There is lots of talk about my favorite side project — ManagerSal.  I’m going to keep this page current with the latest thoughts and info about it.  So first, what is it?  Here is the official description from the web site:

“ManagerSal is your online ‘Administrative Assistant’ — your virtual office manager keeping track of your important business information and streamlining your paperwork. It is the result of over a decade of trial and error and incorporates the best practices of some of today’s most successful variety entertainers.”

The idea behind ManagerSal is to mentally separate the persona who handles the logistics of running your business from the persona who handles playing cards or an audience.  Or, if you are smart enough to actually have another person manage your paperwork, ManagerSal is the tool they should be using.  ManagerSal is a database designed for (and by) freelance entertainers to help us “handle” the business-side of what we do.

All freelances have the same issues.  We all keep track of different flavors of clients, some are individuals, some are businesses, some are schools, and some are agents/planners.  We all work in a variety of places, from someone’s living room to a restaurant to a fancy country club.  And while we all have our basic services and rates, they change on a per-gig basis.  And of course we have to keep it all on our calendar.  And remember who owes us money.  And send out contracts and/or invoices.  And follow up when they are not signed.  If we book out other people we have to deal with that morass.

Digging in a bit deeper gets even more complicated.  Each skill that you offer is unique, and is often hard to sell.  Each customer has different questions and you have to keep track of what you said to who, and when.  It can be painful waiting for customers to confirm gigs and send in deposits, which is why lots of folks skip deposits and contracts.  Doing your taxes is also hard, especially when you spend money faster than make it.

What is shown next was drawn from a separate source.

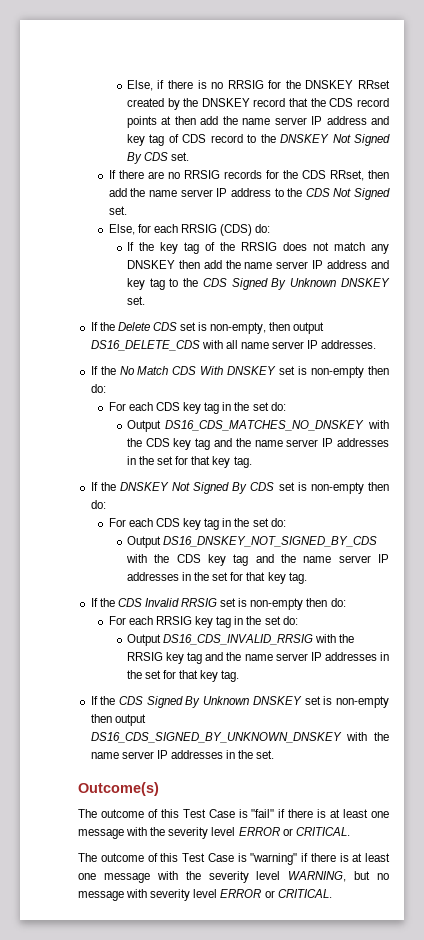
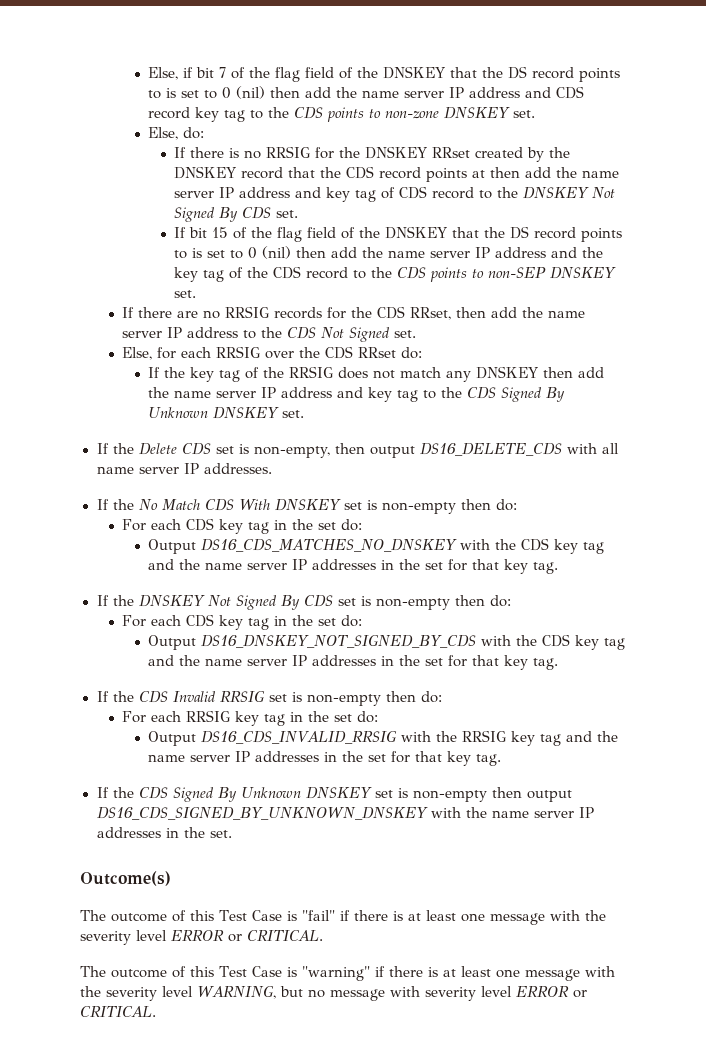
(165, 84) none -> [196,66,621,82] [148,86,585,99] [148,107,536,122] [148,127,205,140] [174,147,187,158] bit 7 of the flag field of the DNSKEY that the DS record points to is set to 0 (nil) then add the name server IP address and CDS record key tag to the CDS points to non-zone DNSKEY set. // Else, do: // If
(190, 156) none -> [174,226,623,242] [174,246,604,259] [174,266,617,282] [174,290,197,298] // If bit 15 of the flag field of the DNSKEY that the DS record points to is set to 0 (nil) then add the name server IP address and the key tag of the CDS record to the CDS points to non-SEP DNSKEY set.
[220,224,253,236] (CDS) -> [265,346,397,359] over the CDS RRset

I never set out to be a freelancer.  I don’t think anyone does.  Growing up, wanted to be an astronaut or a dinosaur doctor.  At no point did I proclaim, “Mom, I don’t want job stability.  I just want to bounce around from gig to gig and hope I stay healthy”.  I kinda fell into being an entertainer because doing anything else left me unfulfilled.  I’m just not the kind of person who thrives working for some big company doing the same thing over and over and over . . . . which has two important consequences:

  1. It makes me a good entertainer/artist
  2. It makes me a lousy business manager

I like to say that the term “self-employed” is a myth. There are actually lots of people working in your business: an entertainer, a bookkeeper, a marketer, a writer, an inventory manager, a receptionist, etc. The tragedy is that they are all played by you. That would be fine if you had the time and expertise to be good at everything, but I’m guessing you don’t. You are probably really good at a couple of things, mediocre at a few more, and lousy at the rest.  To excel at what you do requires some focus.  For example, when you are practicing a new skill you can’t be thinking about whether or not to renew your yellow pages ad (cancel it).  When you are on the phone with a client you can’t also be writing checks and editing pictures.  I would bet that you spend more time on the things that you are good at and try to ignore the things you are bad at.  I would also bet that you spend more time working on your skills or your show than writing sales scripts and balancing your finances.  Am I right?

There is real pain in ignoring or failing at parts of your business.  What are the long-term consequences of ignoring these parts:  Paying taxes.  Paying subcontractors.  Returning phone calls.  Updating your promo material.  Getting a new costume/suit.  Sucking in those areas will put you out of business.

The good news is that there are lots of people out there that are really good at the things that you hate doing.  There are people who can look at the mess that is being a self-employed-ADD-freelance-artist and figure out how to do it faster, better, and easier.  More importantly, they can teach it to others.  They can turn an unorganized operation into a turnkey system.  You just have to hire one.  In an ideal world, every scattered freelancer would have their own organized business manager.  Sadly, that’s never going to happen.  All of the really good people have really good jobs already.

Hence, was born to be your virtual office manager.  Sal is the one that keeps your records straight and teaches you good business behavior.  Sal remembers who you worked for last year at this time, and who owes you money right now.  Sal remembers your awesome sales pitch, and lets you know when someone signs a contract.  Sal keeps a photo release handy for you.  Sal will give your list of customers so you can send them holiday cards.  Sal keeps me sane, and can keep you sane too.

Learning how to use ManagerSal (or any system) is a huge step in running a successful business.  Seriously, take the time do it.